Paul is involved in Salford University’s Search & Social Media Marketing Course.

Q) Do you outsource any elements of your SEO campaigns, or is all work carried out internally?

A) We have a very experienced and strong team for our content creation and outreach that means we don’t need to outsource our work, as part of a wider company we can reach out to other parts of the business to co-ordinate anything that doesn’t sit within our team.

Q) My experience of agency-side SEO has been something like this – sales promises the earth to get clients in the door – SEO team then struggles to meet these expectations. How do you prevent this from happening?

A) As an all service media buying agency the process to win new business is a long and thought out one, multiple rounds of pitches take place and all teams involved work together to plan for resource to ensure that new clients are serviced to the full ability.

Q) As an in-house agency copywriter, I was often handed some pretty unrealistic deadlines due to account managers with a lack of understanding of how long things actually take. Does having been at the coal face in terms of actually working on SEO campaigns help you to avoid doing this? How hands-on are you in terms of campaign delivery?

A) Yes indeed, having worked in SEO for 5+ years I fully understand how long things take to produce and part of my role is to ensure that campaign delivery is managed through our content team and ensuring both expectations of the client and internal teams is co-ordinated, so very hands on managing the process.

Q) Prior to joining MEC, you looked after operations for Latitude Express, an SEO service aimed at the SME market – how does that differ to your current role where you are presumably working with much bigger brands? Do you have any tips for SMEs with limited budgets on what to focus on in relation to SEO?

A) Yes the role differs greatly in terms of the size of clients, the pressures are still the same, ROI. With the ever changing face of SEO it’s important that SMEs with limited budgets ensure that their site is in the best shape possible and also ensure the correct agency is chosen if partnering that the advice given is correct.
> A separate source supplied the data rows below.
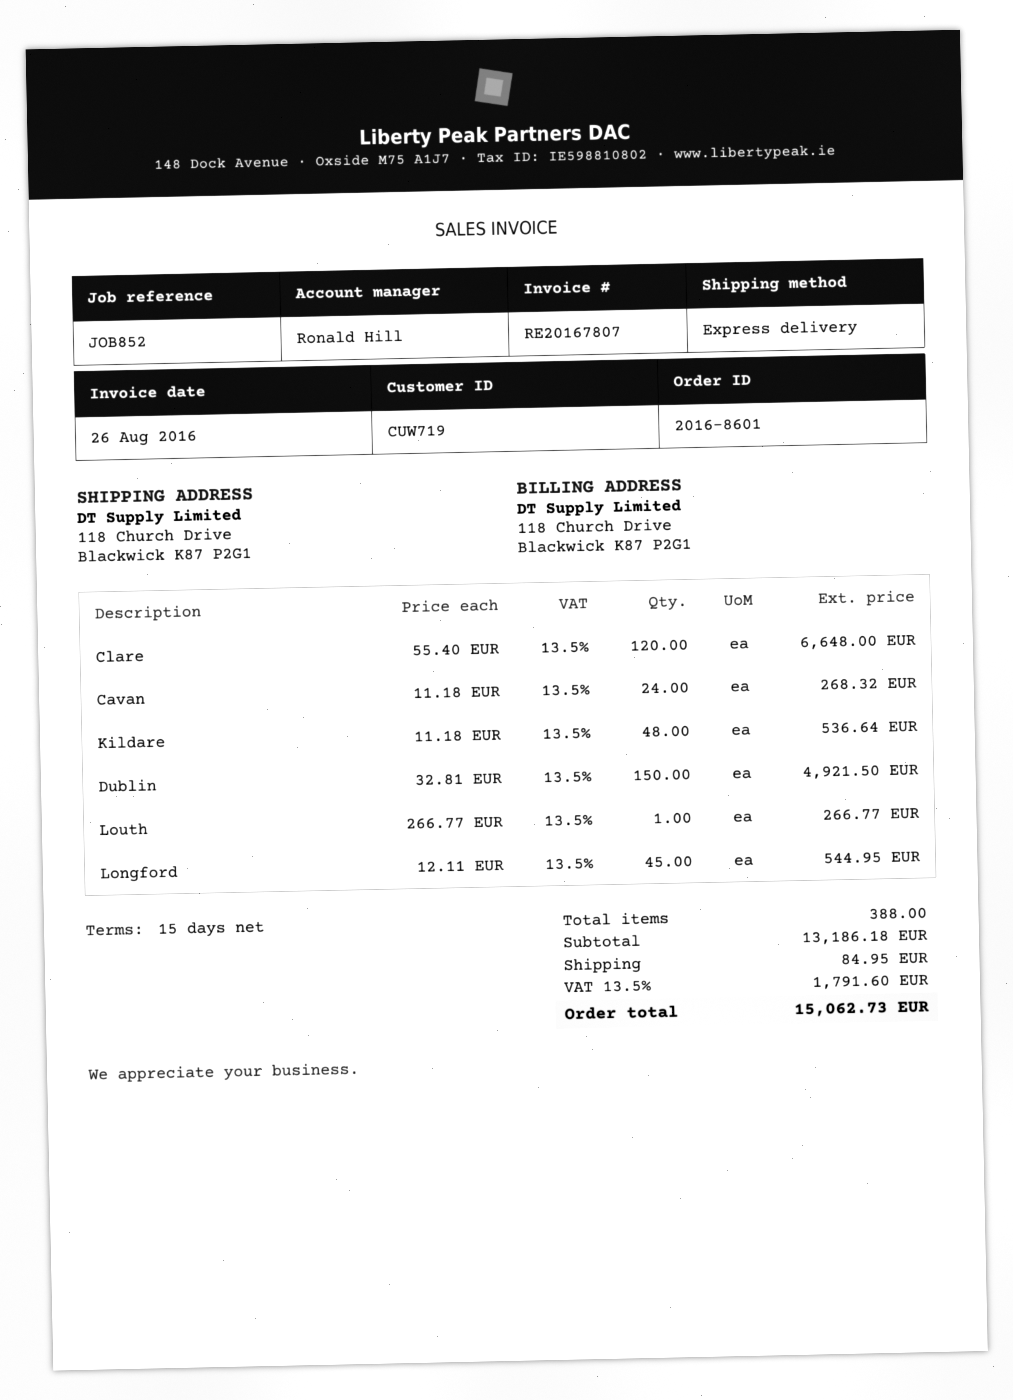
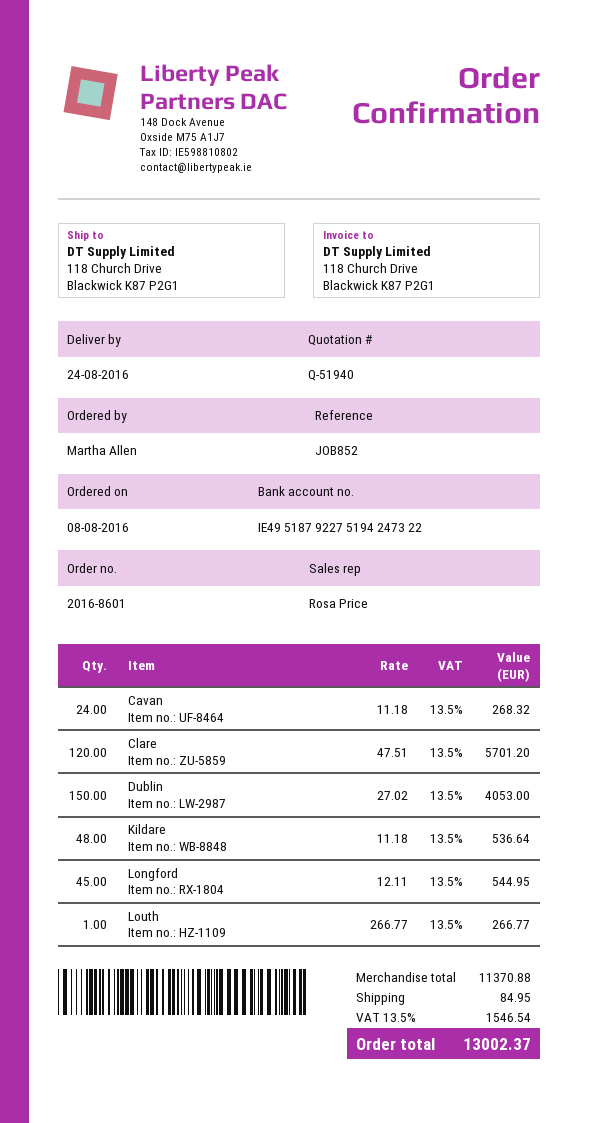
sales rep: Ronald Hill -> Rosa Price
Clare: 120 x 55.40 = 6648.00 -> 120 x 47.51 = 5701.20
Dublin: 150 x 32.81 = 4921.50 -> 150 x 27.02 = 4053.00
subtotal: 13186.18 -> 11370.88
tax: 13.5% = 1791.60 -> 13.5% = 1546.54
total: 15062.73 -> 13002.37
Q) How do you deal with the issue of getting buy-in and SEO recommendations implemented by your clients?

A) When working with large clients it can be challenging and therefore it’s imperative that any recommendations the team and myself are giving to clients is discussed and the relevant stakeholders are engaged, my role is to ensure that a clear and concise strategy is delivered and maintained, generally a marketing manager is the day-to-day contact and they understand the values of what we are trying to achieve so good communication is important.
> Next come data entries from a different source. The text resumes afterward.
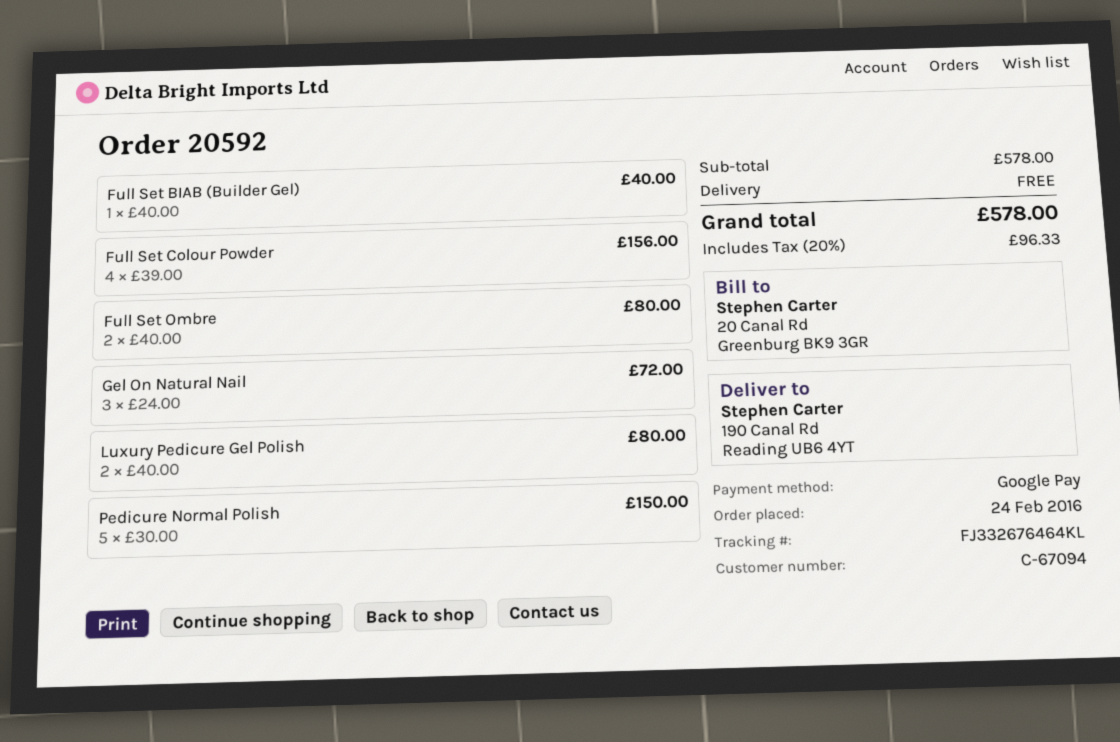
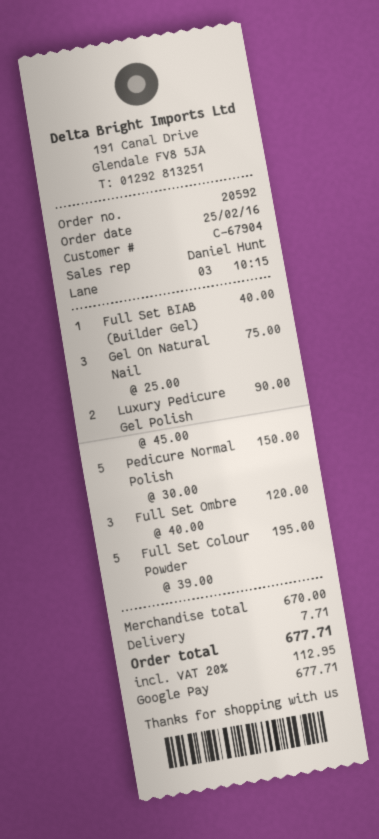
order date: 2016-02-24 -> 2016-02-25
customer number: C-67094 -> C-67904
Full Set Colour Powder: 4 x 39.00 = 156.00 -> 5 x 39.00 = 195.00
Full Set Ombre: 2 x 40.00 = 80.00 -> 3 x 40.00 = 120.00
Gel On Natural Nail: 3 x 24.00 = 72.00 -> 3 x 25.00 = 75.00
Luxury Pedicure Gel Polish: 2 x 40.00 = 80.00 -> 2 x 45.00 = 90.00
subtotal: 578.00 -> 670.00
shipping: 0.00 -> 7.71
tax: 20% = 96.33 -> 20% = 112.95
total: 578.00 -> 677.71

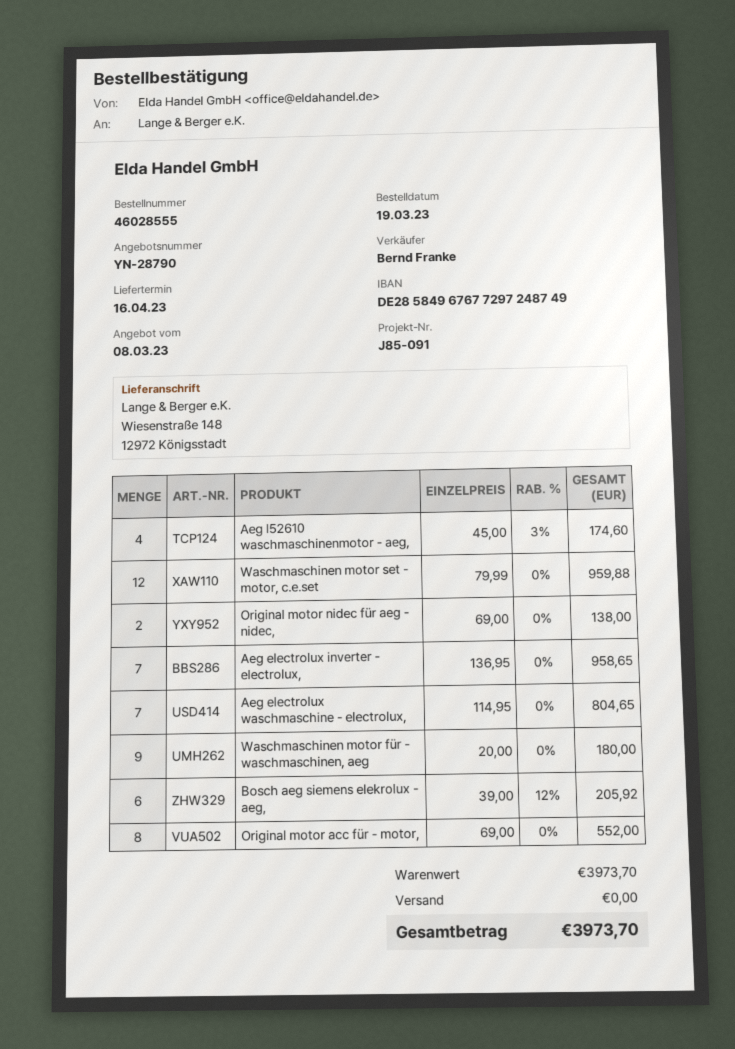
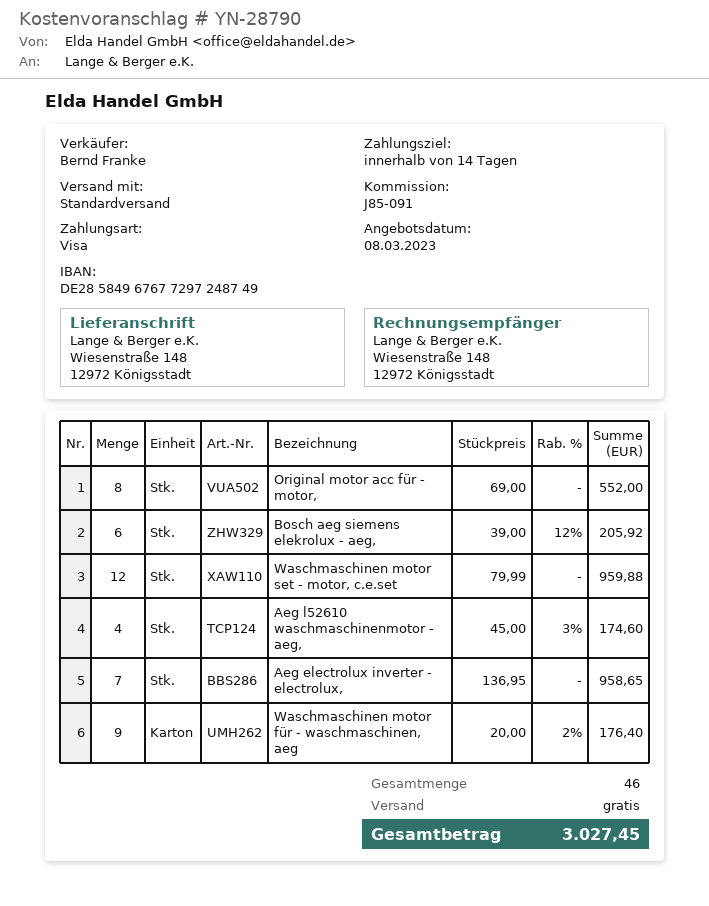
Original motor nidec für aeg - nidec,: 2 x 69.00 = 138.00 -> none
Aeg electrolux waschmaschine - electrolux,: 7 x 114.95 = 804.65 -> none
Waschmaschinen motor für - waschmaschinen, aeg: 9 x 20.00 = 180.00 -> 9 x 20.00 - 2% = 176.40
total: 3973.70 -> 3027.45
LinkRisk – one of Paul’s favourite SEO tools

Q) Some more general SEO questions now – one of the SEO tactics frequently used in the past is press release syndication, has your approach to this changed recently following Matt Cutts’ recent comments?

A) I still use press releases post Matt Cutts’ comments, a press release can be used to not just gain links but to be used for visibility and get important client information out there, I believe that traffic can be gained as well as any declining link value, a press release generally should be as it’s named and not just created for links.

Q) Who would be your dream client and why?

A) Good question! There are so many brands that would be great to work on it’s hard to say, I suppose brands like Apple and Sony stick out for the range and quality of their products. They would be good to work on from an all-service point of view as the creative options would good.

Q) What are your favourite SEO tools?

A) There are so many out there but my go to tools are Search Metrics, Majestic SEO, Linkdex, LinkRisk, I also develop my own tools for some tasks as well as using proprietary tools we have built.

Q) Who are your favourite SEO rockstars?

A) I don’t really like using the term ‘SEO Rockstar’ but good industry people I follow and trust are Martin MacDonald, Bas van den Beld, Kevin Gibbons, Joost de Valk to name a few. I also engage within the Manchester Search and Social community so the likes of Shane Jones and the 3 Door Digital guys.